Exercise: Copy out each line containing "none" from the entries below.

Extracted records:
==============================
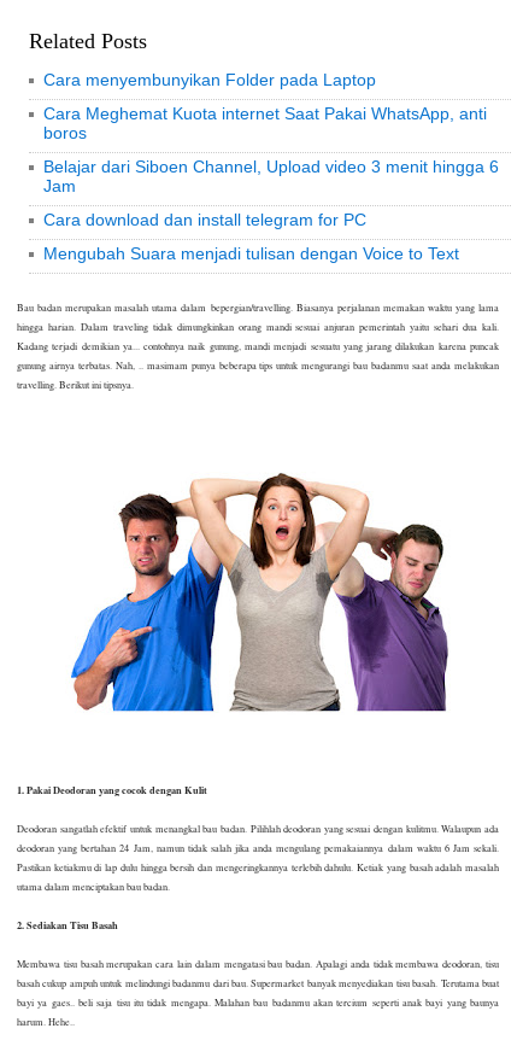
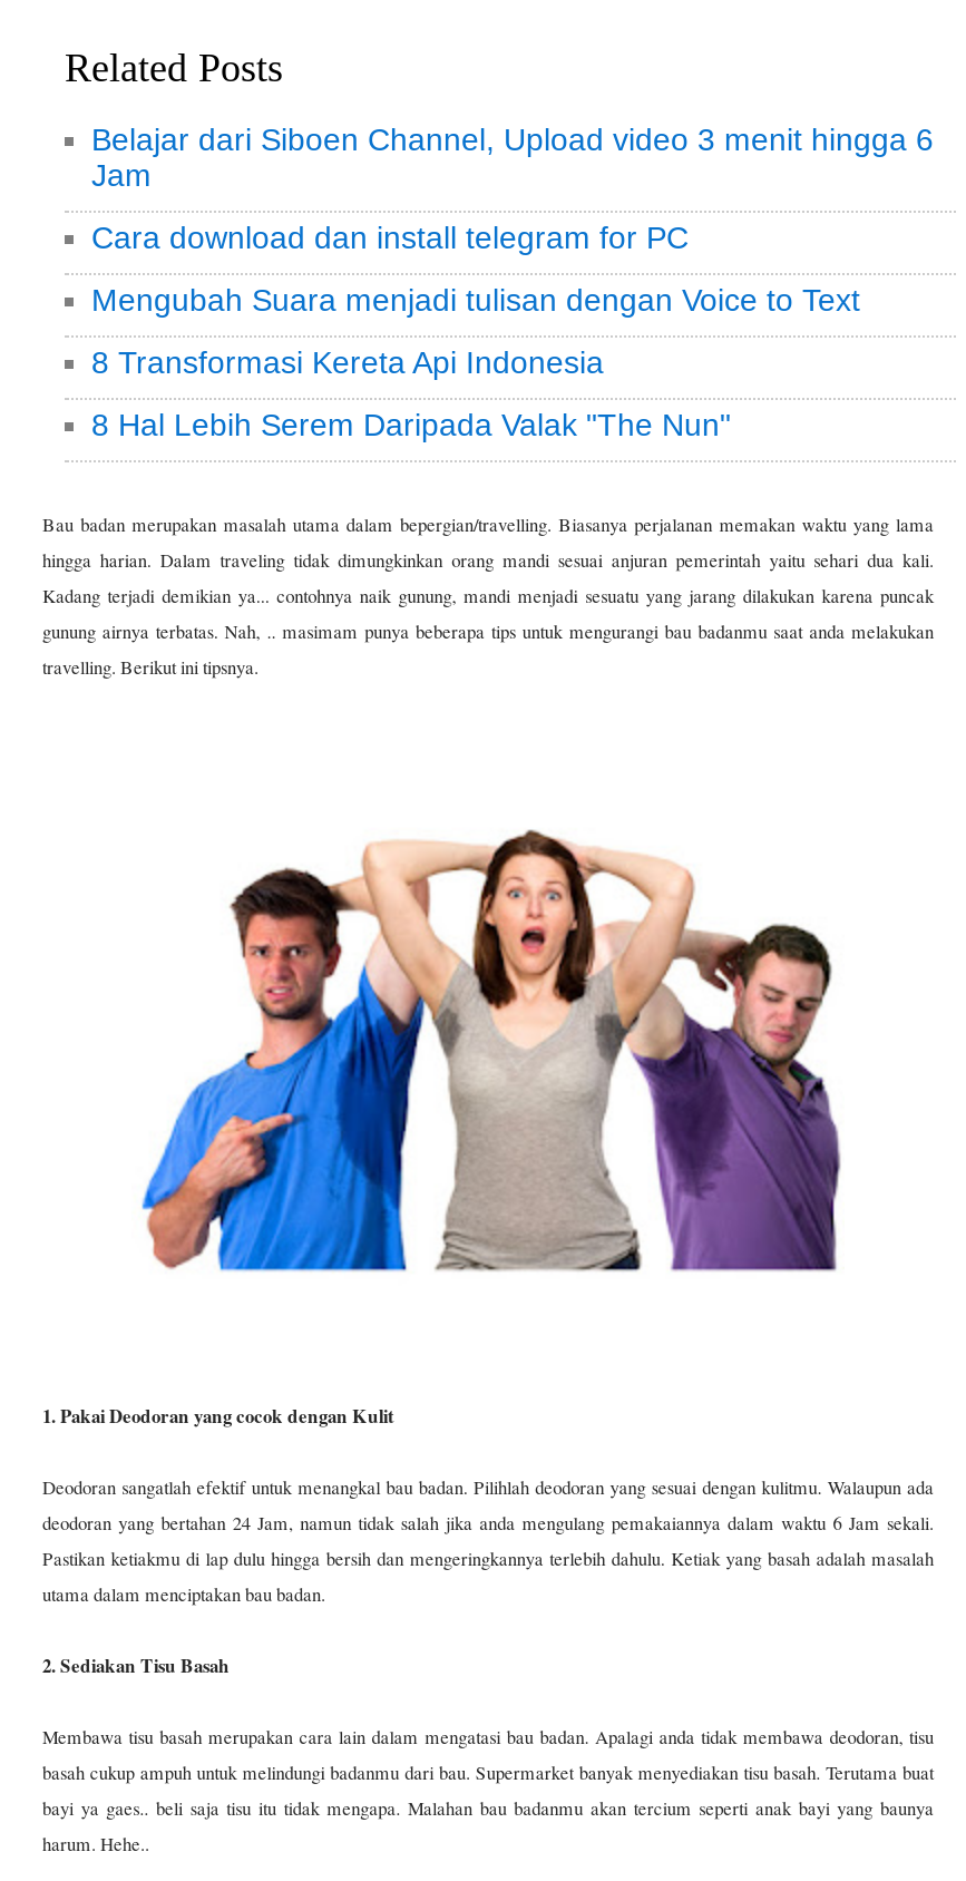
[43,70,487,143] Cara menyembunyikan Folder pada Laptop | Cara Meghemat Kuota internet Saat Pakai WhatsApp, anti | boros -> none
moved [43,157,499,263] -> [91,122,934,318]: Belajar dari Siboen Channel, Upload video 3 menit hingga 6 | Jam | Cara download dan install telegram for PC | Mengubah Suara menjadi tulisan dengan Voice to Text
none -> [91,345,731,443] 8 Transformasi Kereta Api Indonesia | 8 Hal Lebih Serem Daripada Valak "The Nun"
==============================
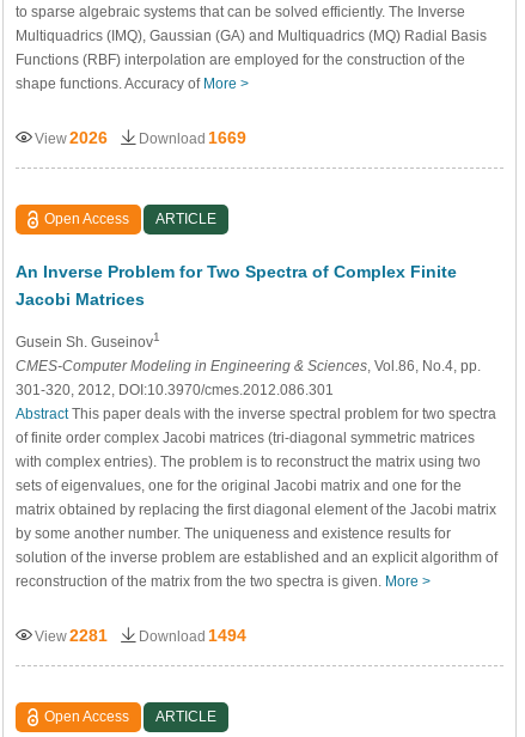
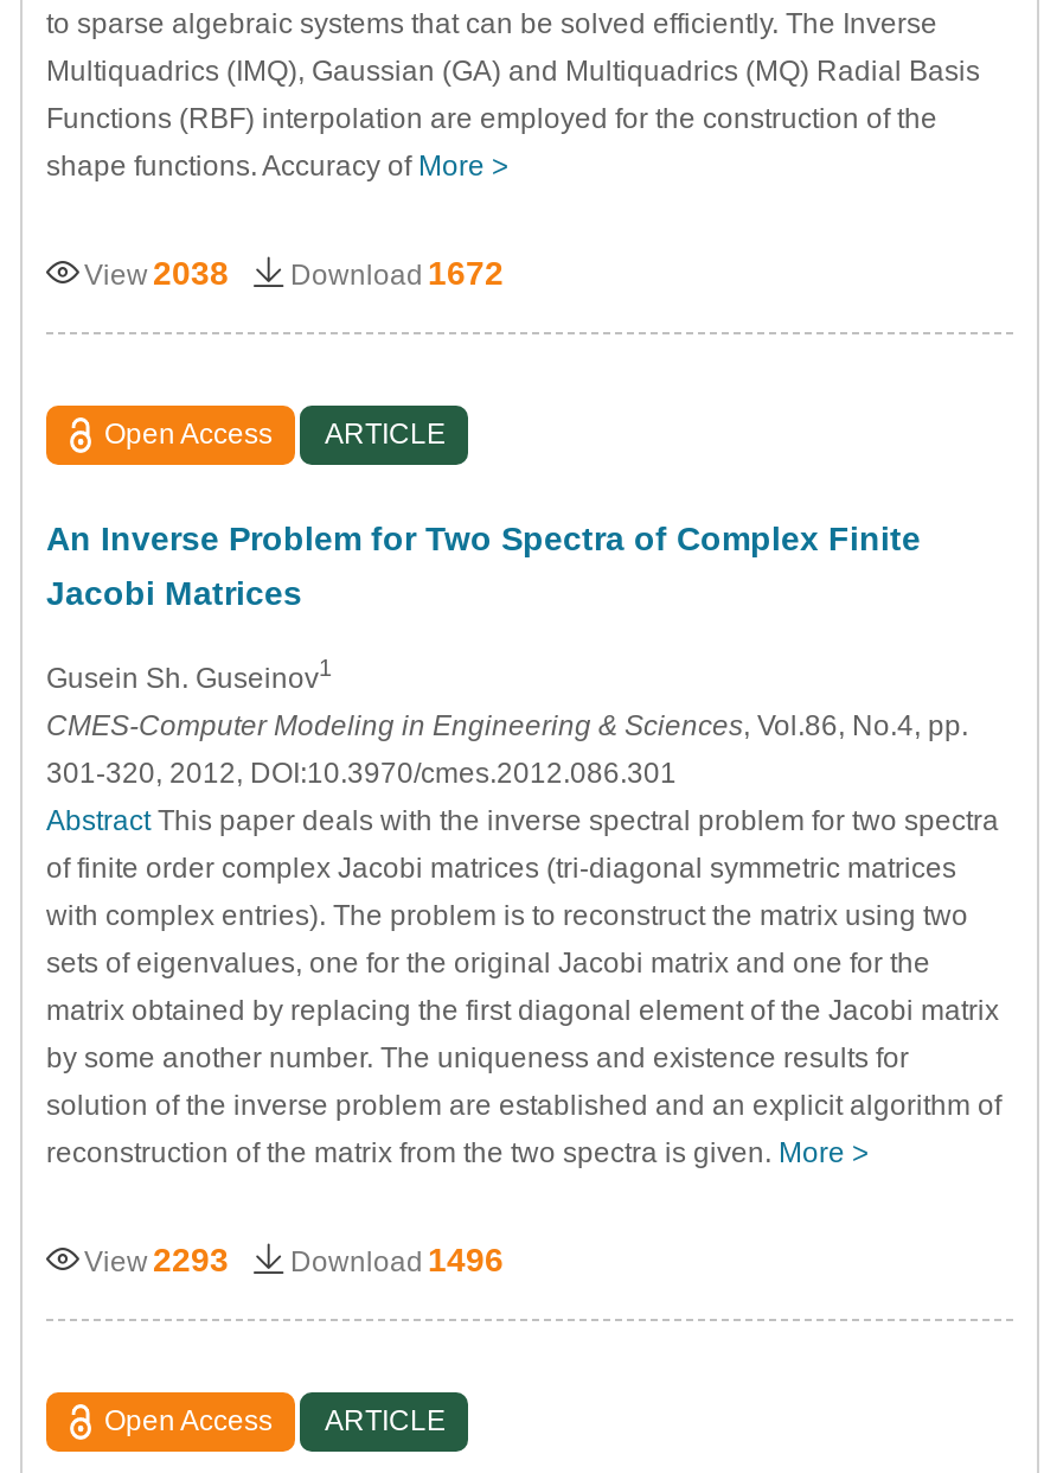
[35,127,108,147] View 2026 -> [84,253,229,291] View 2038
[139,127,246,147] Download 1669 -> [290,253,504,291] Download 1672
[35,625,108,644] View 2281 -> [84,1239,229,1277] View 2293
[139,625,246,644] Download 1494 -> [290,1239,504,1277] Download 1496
==============================
Result of the task:
[43,70,487,143] Cara menyembunyikan Folder pada Laptop | Cara Meghemat Kuota internet Saat Pakai WhatsApp, anti | boros -> none
none -> [91,345,731,443] 8 Transformasi Kereta Api Indonesia | 8 Hal Lebih Serem Daripada Valak "The Nun"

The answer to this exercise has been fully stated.